| Task item |
Only the lines running from the line with "Sanitized / Pack" to the end of the records below belong in the answer, each copied exactly.

====== Data to examine ======

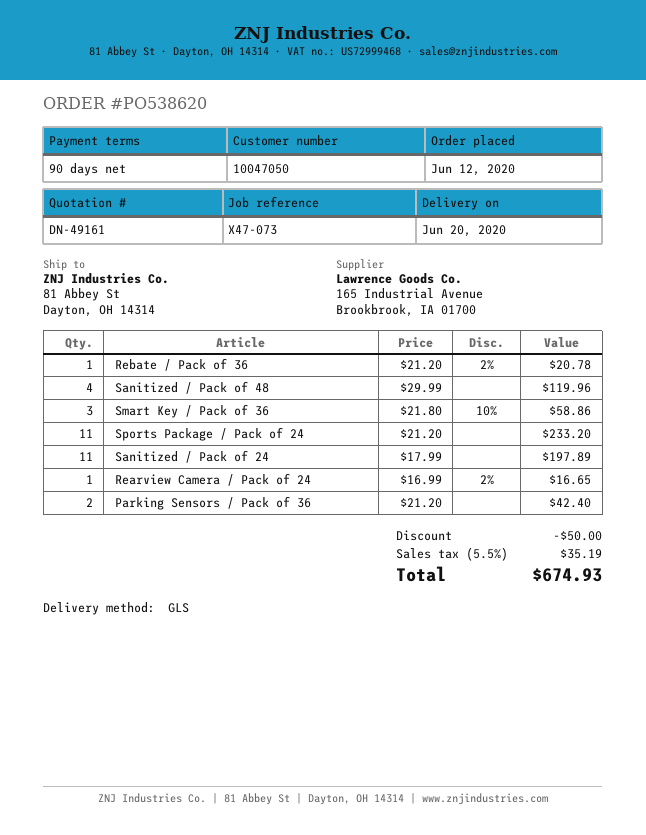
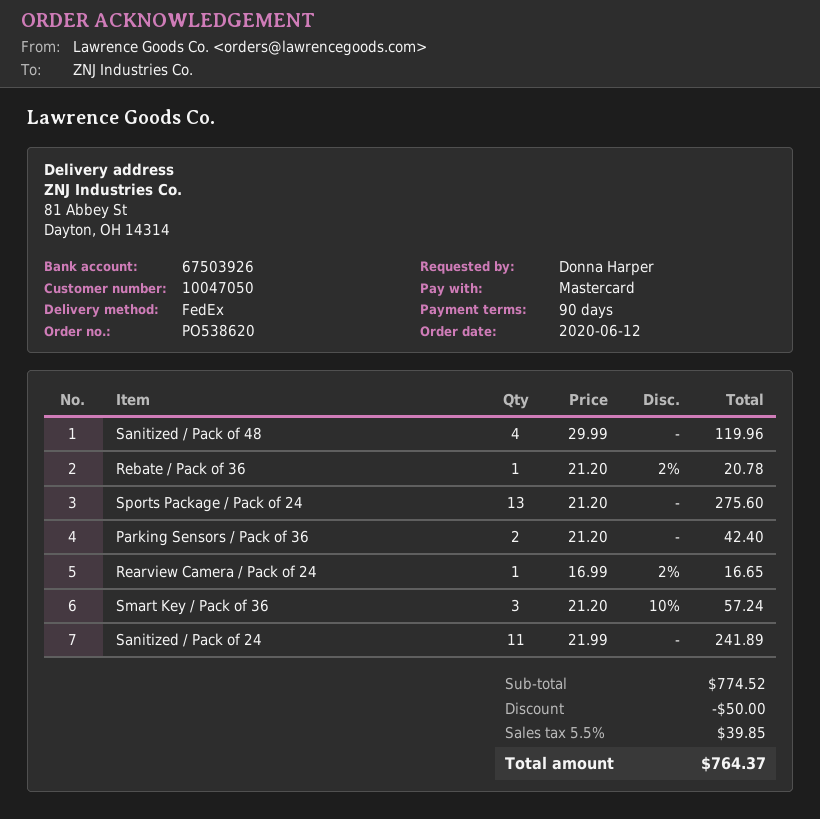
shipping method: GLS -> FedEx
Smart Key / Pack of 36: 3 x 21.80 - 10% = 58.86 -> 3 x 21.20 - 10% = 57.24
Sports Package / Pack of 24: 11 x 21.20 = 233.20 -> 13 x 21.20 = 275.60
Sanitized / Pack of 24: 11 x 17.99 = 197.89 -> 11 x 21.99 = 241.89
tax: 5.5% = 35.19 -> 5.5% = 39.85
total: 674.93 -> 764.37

======

| Answer to the problem |
Sanitized / Pack of 24: 11 x 17.99 = 197.89 -> 11 x 21.99 = 241.89
tax: 5.5% = 35.19 -> 5.5% = 39.85
total: 674.93 -> 764.37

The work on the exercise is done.